Армия шла на восток. Все время было поглощено рутиной обязанностей. Механическая работа: подъем, марш, дежурство на походе, привал, опять марш, ночевка, часовые, пароли-отзывы, подъем, марш. Голову подключать к этим увлекательным занятиям не требовалось. Голова была занята другим. Я непрерывно думал о Заре и о своем обещании вернуться. И о том, что она ответила.
Такие мысли неминуемо приводили к неразрывно сплетенному с нашей судьбой человеку. Догадаетесь сами или подсказать?
Пока мы плыли, пардон, шли по спокойному Средиземному морю, ровному, как стол, я очень близко сошелся с моим неожиданным противником и, ха-ха-ха, молочным братом доном Франциско де Овиллой.
Мы оказались на одном судне, запертые со всех сторон волнами. Деваться было некуда, в конце концов, более близких людей вокруг не нашлось, и мы стали дружить. Так бывает, когда люди пытаются убить друг друга. Возникает какая-то связь. Если повезло остаться в живых, связь никуда не пропадает. Есть шанс подружиться, а ведь нас не только потухшая вражда и смертельный поединок объединяли. Еще и память о Заре… не ведаю, что крепче.
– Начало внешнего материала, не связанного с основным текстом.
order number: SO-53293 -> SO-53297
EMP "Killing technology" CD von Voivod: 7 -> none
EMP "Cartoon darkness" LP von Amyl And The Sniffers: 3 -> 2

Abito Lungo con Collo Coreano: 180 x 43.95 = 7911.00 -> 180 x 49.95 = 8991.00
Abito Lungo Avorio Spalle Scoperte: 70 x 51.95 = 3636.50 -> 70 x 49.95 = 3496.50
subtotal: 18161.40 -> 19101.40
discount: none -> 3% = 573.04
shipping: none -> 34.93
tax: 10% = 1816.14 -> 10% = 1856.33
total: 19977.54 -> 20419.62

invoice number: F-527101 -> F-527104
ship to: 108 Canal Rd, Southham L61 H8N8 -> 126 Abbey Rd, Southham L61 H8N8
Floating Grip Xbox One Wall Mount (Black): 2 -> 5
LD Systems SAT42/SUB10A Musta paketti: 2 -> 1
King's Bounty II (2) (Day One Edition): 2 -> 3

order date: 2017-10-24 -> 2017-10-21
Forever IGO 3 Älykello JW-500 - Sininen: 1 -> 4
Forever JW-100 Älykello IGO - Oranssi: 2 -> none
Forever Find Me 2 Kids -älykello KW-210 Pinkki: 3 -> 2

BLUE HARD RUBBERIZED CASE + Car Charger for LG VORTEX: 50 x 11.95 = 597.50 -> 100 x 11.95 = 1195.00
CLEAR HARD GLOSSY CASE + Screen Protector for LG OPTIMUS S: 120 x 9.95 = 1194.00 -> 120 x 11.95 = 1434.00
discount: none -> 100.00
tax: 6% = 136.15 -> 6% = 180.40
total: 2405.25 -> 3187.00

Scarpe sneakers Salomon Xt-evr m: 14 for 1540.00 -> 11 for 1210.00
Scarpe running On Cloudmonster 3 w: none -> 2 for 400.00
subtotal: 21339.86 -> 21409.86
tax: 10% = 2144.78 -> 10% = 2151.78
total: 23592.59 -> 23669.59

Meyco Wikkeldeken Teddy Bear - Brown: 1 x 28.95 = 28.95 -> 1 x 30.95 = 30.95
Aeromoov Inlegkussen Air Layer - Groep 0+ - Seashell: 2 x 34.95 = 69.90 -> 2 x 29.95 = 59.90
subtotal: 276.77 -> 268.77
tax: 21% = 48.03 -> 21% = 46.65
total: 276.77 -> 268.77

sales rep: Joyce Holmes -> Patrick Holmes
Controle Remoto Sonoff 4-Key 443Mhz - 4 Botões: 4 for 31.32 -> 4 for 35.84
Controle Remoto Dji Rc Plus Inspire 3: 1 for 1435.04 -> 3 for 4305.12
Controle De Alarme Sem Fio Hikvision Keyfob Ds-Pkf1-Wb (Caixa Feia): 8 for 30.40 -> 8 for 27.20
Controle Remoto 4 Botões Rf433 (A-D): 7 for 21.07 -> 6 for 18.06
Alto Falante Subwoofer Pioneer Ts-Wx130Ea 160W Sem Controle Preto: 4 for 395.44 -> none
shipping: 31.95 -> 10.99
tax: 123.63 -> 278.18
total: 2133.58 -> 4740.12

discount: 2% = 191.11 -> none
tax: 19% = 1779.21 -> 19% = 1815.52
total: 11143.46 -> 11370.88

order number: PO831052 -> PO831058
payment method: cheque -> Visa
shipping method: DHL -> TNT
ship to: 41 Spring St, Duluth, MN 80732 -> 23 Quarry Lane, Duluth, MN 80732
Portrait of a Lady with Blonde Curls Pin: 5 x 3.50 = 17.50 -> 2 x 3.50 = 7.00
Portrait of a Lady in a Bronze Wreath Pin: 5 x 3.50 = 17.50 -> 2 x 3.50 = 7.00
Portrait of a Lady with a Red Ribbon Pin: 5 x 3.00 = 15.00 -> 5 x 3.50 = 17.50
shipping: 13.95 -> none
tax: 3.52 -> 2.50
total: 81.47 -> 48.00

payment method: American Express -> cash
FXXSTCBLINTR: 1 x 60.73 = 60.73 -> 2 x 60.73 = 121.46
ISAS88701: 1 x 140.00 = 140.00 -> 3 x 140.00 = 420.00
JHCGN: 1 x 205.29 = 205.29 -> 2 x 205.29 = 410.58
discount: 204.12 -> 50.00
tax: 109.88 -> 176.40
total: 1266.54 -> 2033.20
Первые дни диалоги не отличались разнообразием и оживленностью.
– Доброе утро, – говорил я.
– Утро доброе, – говорил Франциско.
И все. Лучше б в морду дал – так обычно комментировал подобные разговоры Кабан. Вроде того, что чувства более ярко проявляются. Интереснее.
Потом я принялся подкалывать моего навязанного приятеля.
– Привет. Ты с утра похож на жопу. – Я сам выглядел немногим лучше, и ощущения были те еще, так как накануне мы всем воинским контингентом устроили на борту тихую, но очень вдумчивую попойку.
– Здорово, гад! – беззлобно приветствовал испанец. – Тебе никогда не говорили, что ты ужасно храпишь? Как с тобой женщины общаются?
– Это я только с перепою.
– А с перепою ты почти всегда!
Ну что же, это уже похоже на беседу если не друзей, то коллег по опасному ремеслу.
Постепенно испанец влился в коллектив, и я перестал на него крыситься. А он на меня. Де Овилла обладал невероятно выразительным взглядом и, так сказать, аурой. Если ты ему не нравился, вокруг создавалась настолько душная атмосфера, что мухи на лету дохли. Сей неприятный эффект, столь заметный поначалу, более не проявлялся.
Утро на корабле начиналось с дежурных взаимных упреков ритуального свойства.
– Ты опять храпел.
– А ты опять пердел.
– В Испании мыться не принято? От тебя воняет.
– А у тебя волосы в носу!
– Ну?
– А у меня на заднице. Давай свяжем?
И так далее. Если рядом оказывались бойцы, неизменно раздавалось громогласное бу-го-га, распугивавшее даже дельфинов. А они оказывались часто, я бойцов имею в виду, ибо куда на корабле спрячешься?